## WORK TO BE COMPLETED
Return every line of the data below that includes the string "height".

## DATA FOR THIS EXERCISE
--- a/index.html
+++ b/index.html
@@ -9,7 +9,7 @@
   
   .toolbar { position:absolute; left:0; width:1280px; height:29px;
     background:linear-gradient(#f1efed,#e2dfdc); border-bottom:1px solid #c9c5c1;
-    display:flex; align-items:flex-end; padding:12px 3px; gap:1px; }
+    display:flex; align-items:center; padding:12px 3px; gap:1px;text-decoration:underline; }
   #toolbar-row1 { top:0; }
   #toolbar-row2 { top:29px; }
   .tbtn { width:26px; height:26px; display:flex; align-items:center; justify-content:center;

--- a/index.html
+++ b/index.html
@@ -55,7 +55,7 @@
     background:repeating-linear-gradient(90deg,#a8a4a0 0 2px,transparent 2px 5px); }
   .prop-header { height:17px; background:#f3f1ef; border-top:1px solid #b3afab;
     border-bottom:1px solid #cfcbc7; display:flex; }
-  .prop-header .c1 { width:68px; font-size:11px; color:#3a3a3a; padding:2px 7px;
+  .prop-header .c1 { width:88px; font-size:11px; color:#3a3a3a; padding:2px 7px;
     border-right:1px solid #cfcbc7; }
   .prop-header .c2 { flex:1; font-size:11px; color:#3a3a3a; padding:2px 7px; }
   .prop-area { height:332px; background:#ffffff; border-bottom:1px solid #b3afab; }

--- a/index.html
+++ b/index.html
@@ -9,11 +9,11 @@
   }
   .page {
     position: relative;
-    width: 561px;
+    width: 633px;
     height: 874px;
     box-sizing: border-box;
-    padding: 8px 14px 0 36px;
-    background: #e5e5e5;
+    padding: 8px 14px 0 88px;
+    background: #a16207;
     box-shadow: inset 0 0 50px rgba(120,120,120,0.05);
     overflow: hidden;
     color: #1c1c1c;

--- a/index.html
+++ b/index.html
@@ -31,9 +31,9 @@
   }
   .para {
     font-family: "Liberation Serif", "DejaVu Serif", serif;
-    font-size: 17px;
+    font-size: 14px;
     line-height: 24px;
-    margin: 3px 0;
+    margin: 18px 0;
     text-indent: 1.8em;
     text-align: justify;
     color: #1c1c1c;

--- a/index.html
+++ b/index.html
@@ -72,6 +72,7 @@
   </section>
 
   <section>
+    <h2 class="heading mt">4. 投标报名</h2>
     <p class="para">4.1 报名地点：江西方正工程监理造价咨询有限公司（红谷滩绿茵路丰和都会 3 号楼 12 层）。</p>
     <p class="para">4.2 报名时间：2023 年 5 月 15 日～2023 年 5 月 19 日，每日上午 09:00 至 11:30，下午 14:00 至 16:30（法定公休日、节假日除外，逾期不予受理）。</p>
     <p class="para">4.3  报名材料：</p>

## WRITTEN SOLUTION
   .toolbar { position:absolute; left:0; width:1280px; height:29px;
   .tbtn { width:26px; height:26px; display:flex; align-items:center; justify-content:center;
   .prop-header { height:17px; background:#f3f1ef; border-top:1px solid #b3afab;
   .prop-area { height:332px; background:#ffffff; border-bottom:1px solid #b3afab; }
     height: 874px;
     line-height: 24px;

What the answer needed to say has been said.